# Exercise brief
Every line holding "Бизнес" should be copied from the records below.

# Material to process
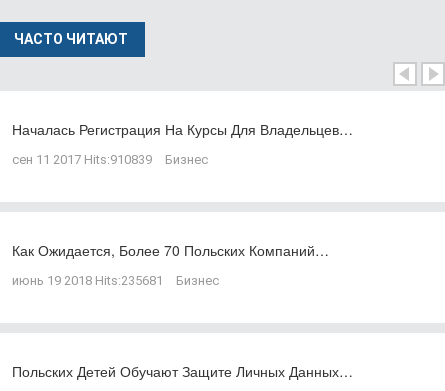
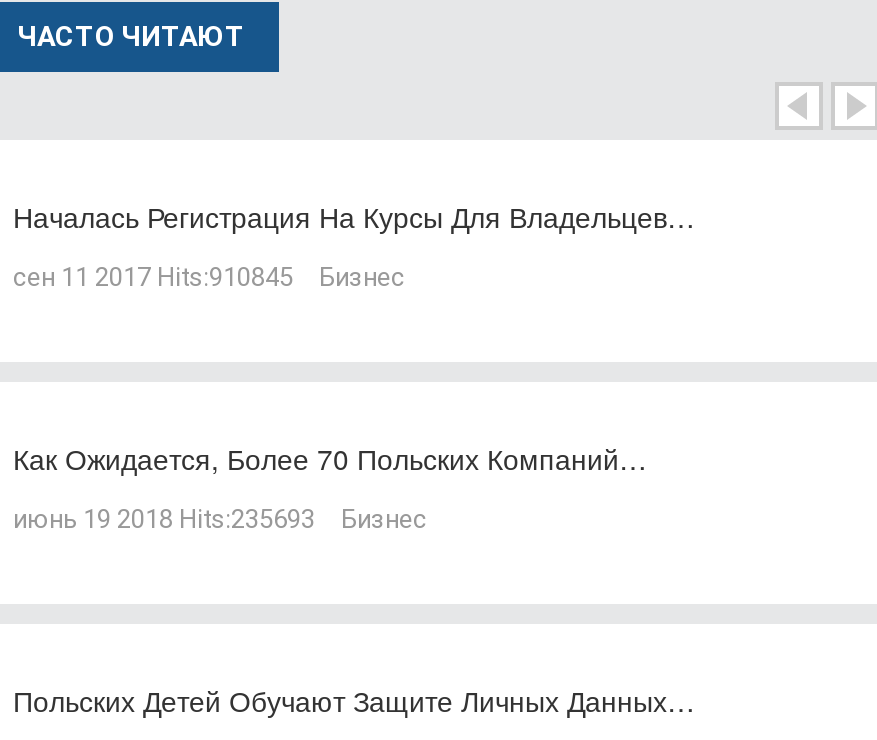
- сен 11 2017 Hits:910839 Бизнес
+ сен 11 2017 Hits:910845 Бизнес

- июнь 19 2018 Hits:235681 Бизнес
+ июнь 19 2018 Hits:235693 Бизнес
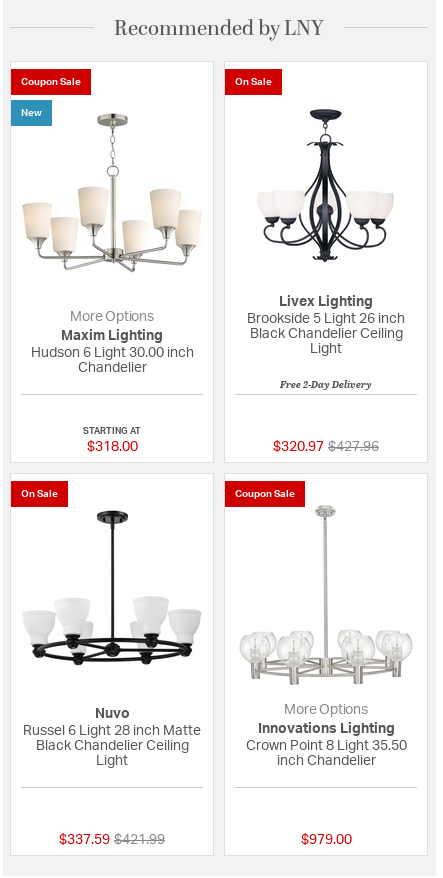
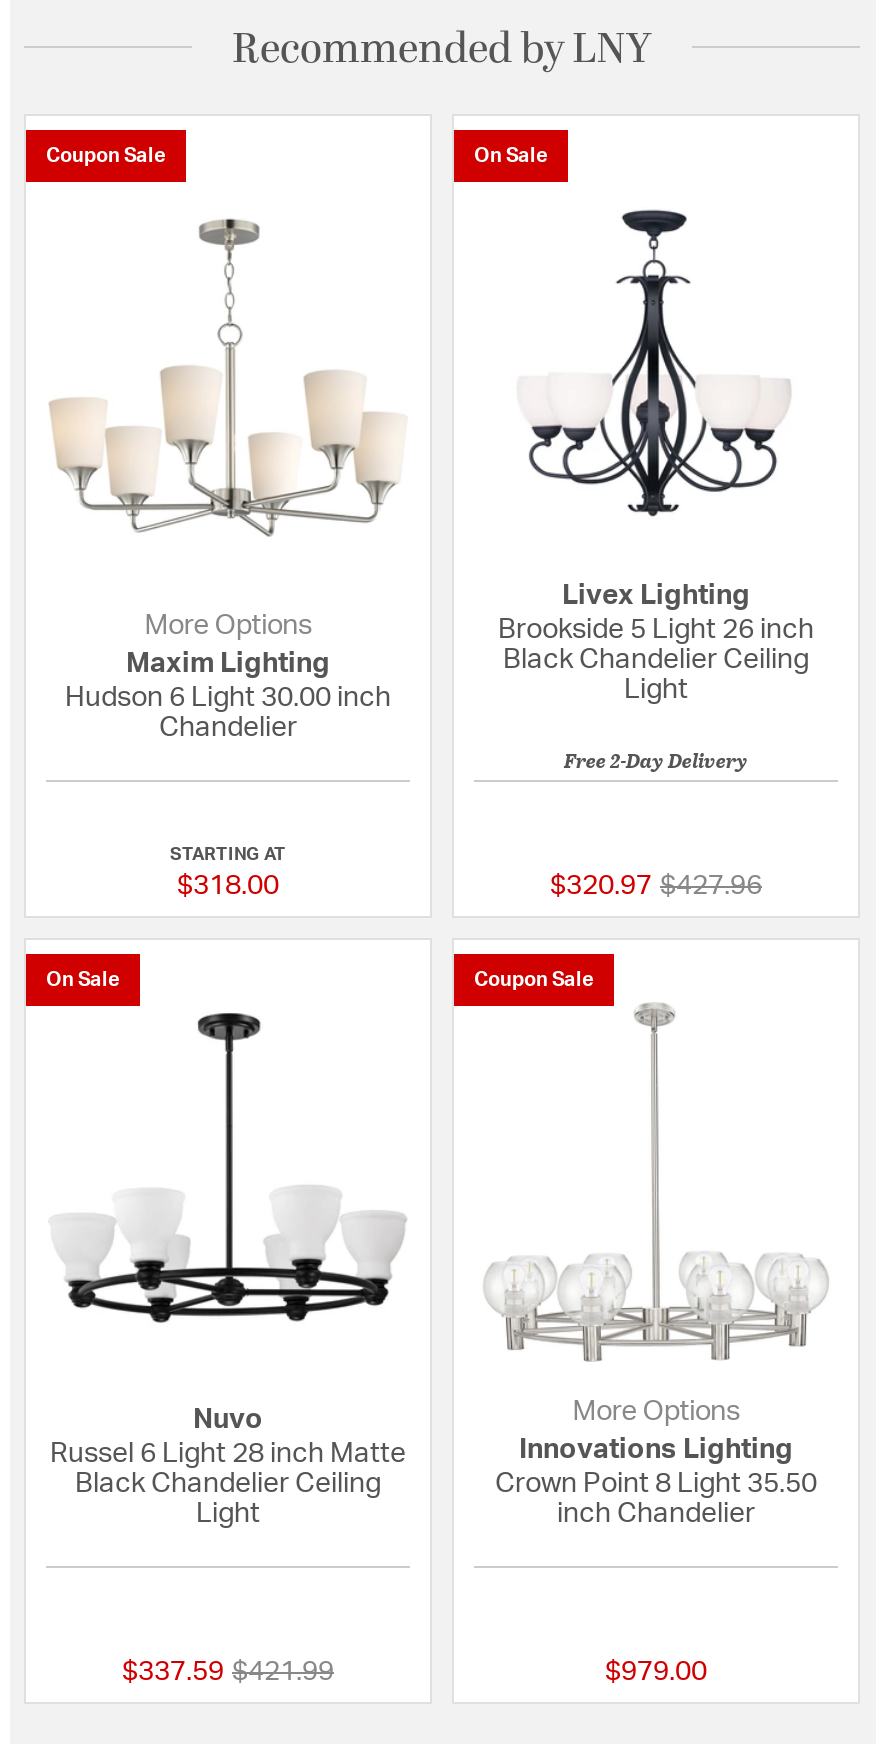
- New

# Reply to the exercise
- сен 11 2017 Hits:910839 Бизнес
+ сен 11 2017 Hits:910845 Бизнес
- июнь 19 2018 Hits:235681 Бизнес
+ июнь 19 2018 Hits:235693 Бизнес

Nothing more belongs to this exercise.